For an entire trip, the Guidance and Statistical Processing Method according to the present disclosure may calculate a target average speed profile to be attained at each point in the wellbore (according to drill bit depth). The target average speed profile may represent an ideal speed profile so as to trip the pipe as fast as possible without incurring dangerous (e.g., swab or surge) conditions and may also account for target connection time, acceleration/deceleration, and speed constraints that avoid swab and surge effects and shock and vibration effects. Performance measures may be calculated with respect to the idealized profile and actual swab and surge and shock and vibration events.

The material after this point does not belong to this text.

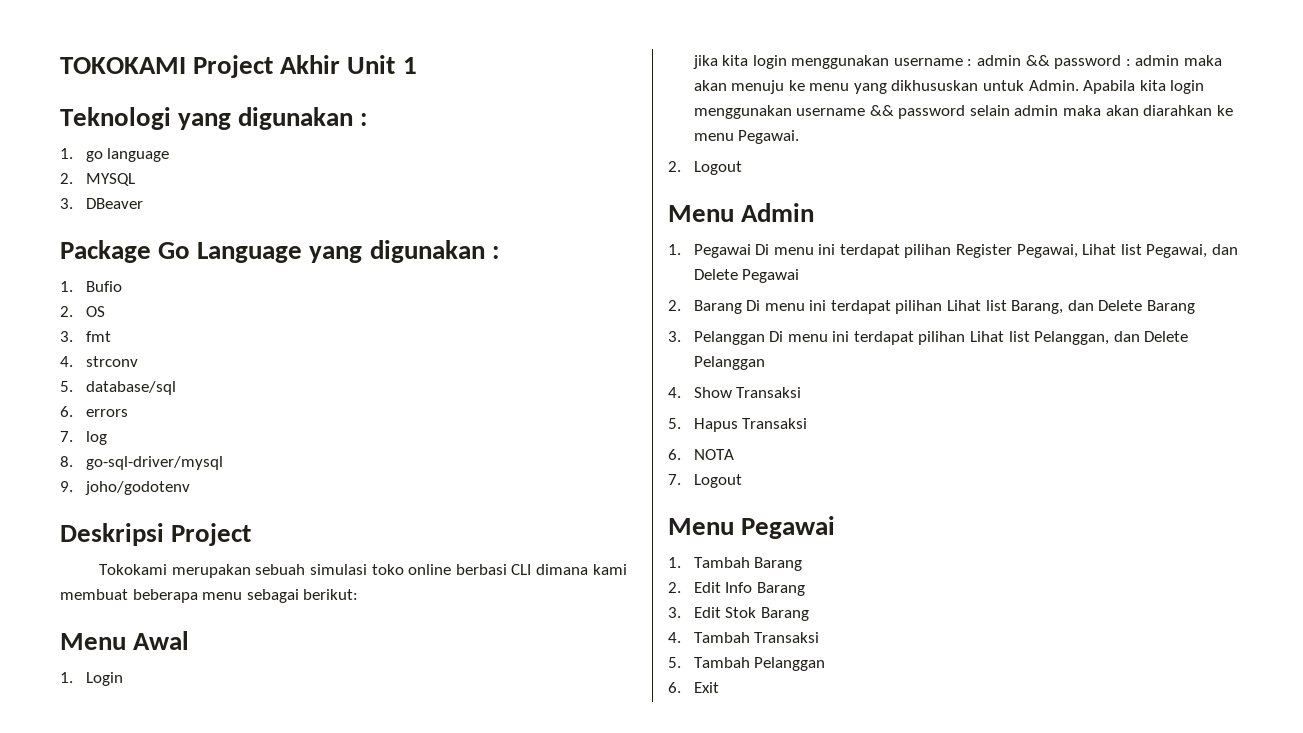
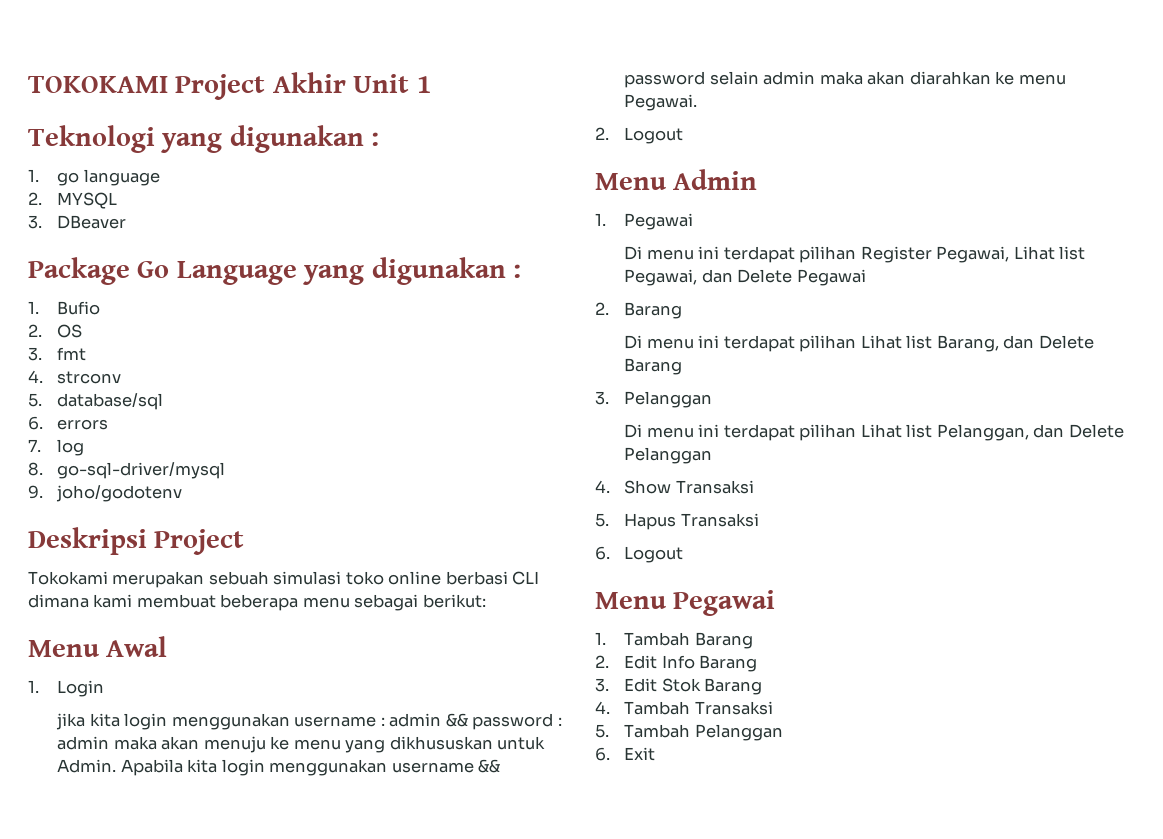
(751, 251) none -> (694, 221) //
(742, 307) none -> (683, 310) //
(765, 338) none -> (713, 399) //
[693,449,734,460] [668,474,681,485] NOTA // 7. -> (610, 553) none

Actual connection time performance may also be tracked and presented against a predetermined target connection time performance.

In another aspect, a schedule forecast may project delay/advance of other planned drilling activities based on current well state and forecast completion time for the current activity based on current performance calculated as described above. For example, tripping completion may be forecast based on current progress and projections of the current tripping performance to the end of the trip. Additionally, drilling completion may be forecast based on current drilling progress and projections of the current drilling performance to the end of the current wellbore section. These projections may be adjusted by forecast limits or changing conditions.

2. Description of an Example Implementation

FIG. 2 shows a block diagram illustrating an example process by which the present method may provide acceleration/deceleration and speed target profiles for a stand of the drill string. The swab and surge acceleration and speed range calculations may use the following input parameters, as shown at 10 in FIG. 1:

a) Length, size, unit weight of drill pipe

b) Length, size, unit weight of the drill collars

c) Wellbore diameter (drill bit size)

d) Drilling Fluid viscosity and gel strength;

e) Drilling Fluid density

Any value changes in Drilling Fluid parameters (e.g., viscosity, gel strength, density) may require recalculation of surge and swab acceleration and speed ranges. The other values may be expected not to change during any single trip in or out of the wellbore.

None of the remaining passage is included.